Here's what I was working with to begin: Eastside turbo kit, Turbonetics T04E, Intercooled, 8.5:1 CR, O-ringed head, 3" DP and exhaust with no cat, Eastside chip, Cartech billet FMU, big Bosch inline pump with -06 plumbing, etc. 
Before I get lynched, let me say the Eastside setup is great. The chip is aggressive and works great if you're willing to run BIG fuel pressure through small injectors. I know all of the theory involved in setting up the FMU, etc, ect, but I wanted and needed something different. I didn't like the idea of literally pushing fuel through little 19 lb/hr injectors. In my eyes, it places too much reliability upon the fuel pump and hoses. I wanted a system that acts like a factory set-up with great driveability, minimal fuss and great power delivery. Once again, I know the EIP/Eastside setup with the FMU really works and delivers excellent power, it's just not exactly what *I* wanted.
I received my C2 MAF housing, chip and new 30 lb/hr Accel injectors from Chris in time to install them for my 1200+ mile round trip to H2O International. After I had everything installed and was on my way down the street to initialize the ECU, I was blown away with the off-boost performance of the chip. To this day, I feel that my VR6 feels better than any chipped NA motor I've ever driven. Throttle response is super crisp and awesome, cruise fueling is perfect, throttle tip-in characteristics are superb. My car does not buck, it idles great and does everything exactly like I want in off-boost situations. The trip from Ohio to Maryland netted 27-28 mpg and the plugs looked PERFECT when I pulled them out to check them after the trip.
On-boost performance is equally impressive. My car almost feels like an extremely powerful NA car. Jeff's chip doesn't use super aggressive timing or any big tricks to make power, so the boost just comes on smoothly and revs build fast. EGT's stay perfectly steady and the fueling and timing both seem to be right on the money. It delivers the power that I like - useable power. At 10psi boost, I feel extremely comfortable with the setup. I would guess my car is safely putting down 270 whp.
The only thing I could ask for at this point is *STAGE 3 !* I want this same power delivery but with about 400whp!

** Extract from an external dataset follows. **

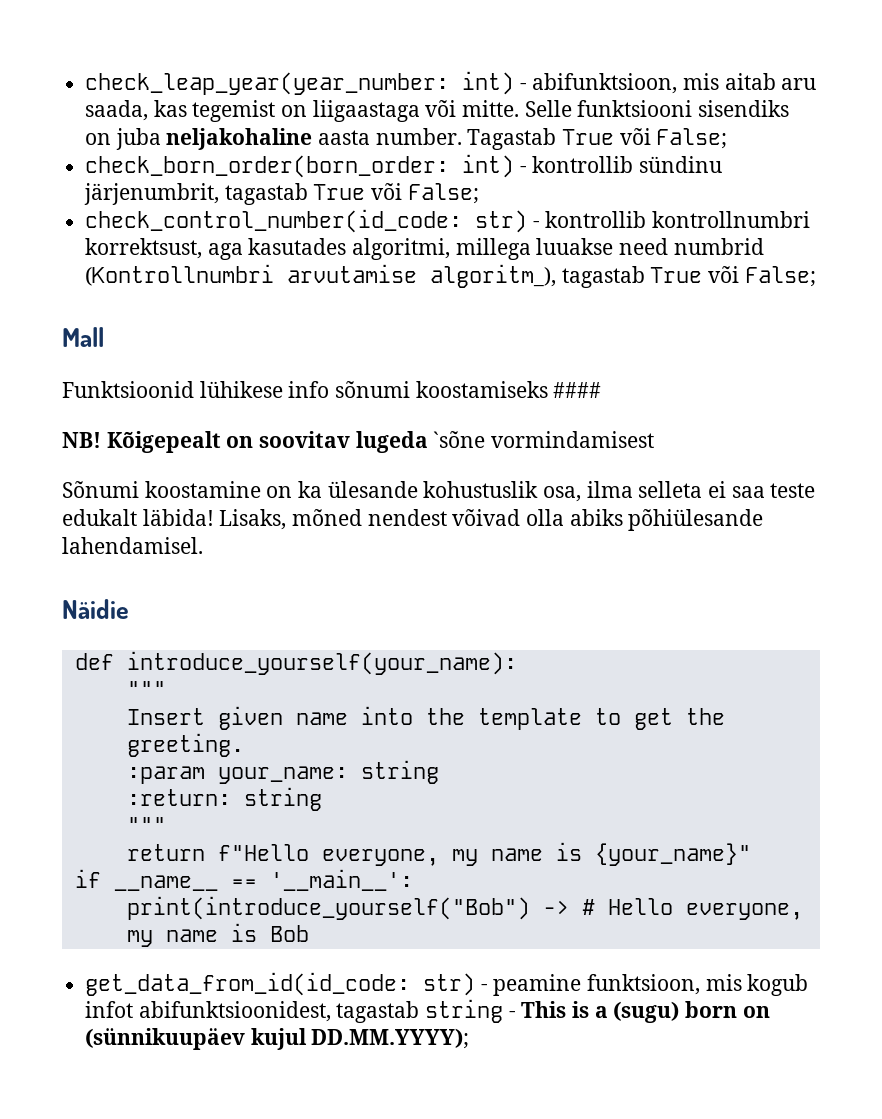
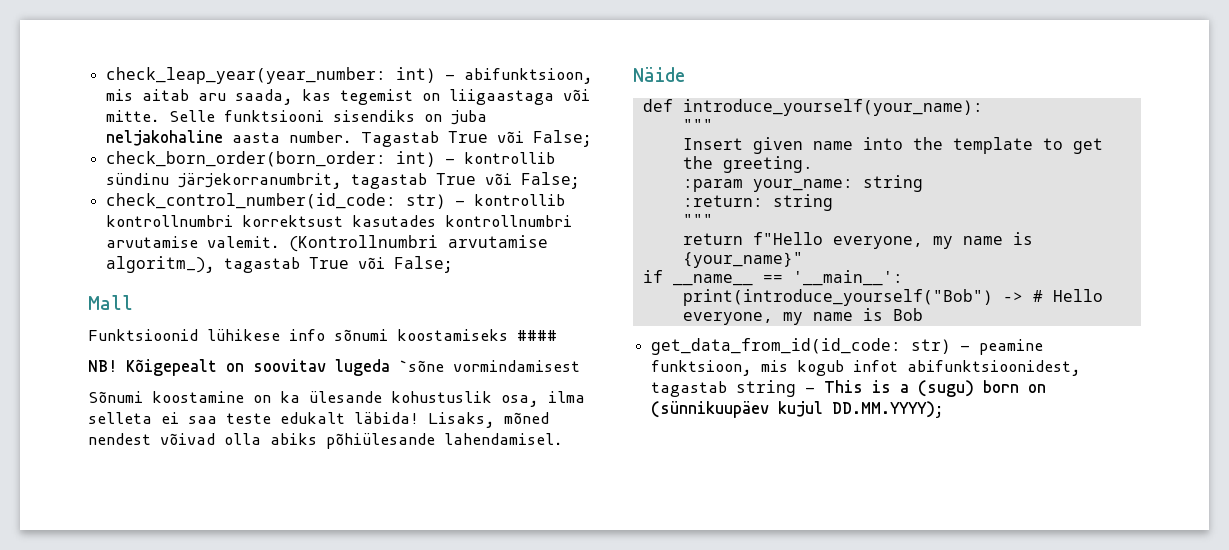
[84,183,220,205] järjenumbrit, -> [178,173,343,189] järjekorranumbrit,
[85,238,764,260] korrektsust, aga kasutades algoritmi, millega luuakse need numbrid -> [242,215,573,227] [106,236,281,248] korrektsust kasutades kontrollnumbri arvutamise valemit.
[62,599,129,619] Näidie -> [633,67,685,82] Näide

Great job Jeff and Chris! You guys rock!
Scott


----------



## Spinyfrog (Jan 29, 2003)

*Re: Review of C2 Motorsports MAF Housing/Atwod Chip (scooterman)*

Its always nice to hear good reviews of products, kinda restores my faith in mankind. http://****************.com/smile/emthup.gif


----------



## BlownGinster (Jun 23, 2002)

*Re: Review of C2 Motorsports MAF Housing/Atwod Chip (scooterman)*

Where does your "full" boost kick in? Any traction problems?


----------



## VRQUICK (Sep 20, 2000)

*Re: Review of C2 Motorsports MAF Housing/Atwod Chip (BlownGinster)*


_Quote, originally posted by *BlownGinster* »_Any traction problems?

Never with a VR6T.


----------



## scooterman (Dec 30, 1999)

*Re: Review of C2 Motorsports MAF Housing/Atwod Chip (BlownGinster)*


_Quote, originally posted by *BlownGinster* »_Where does your "full" boost kick in? Any traction problems?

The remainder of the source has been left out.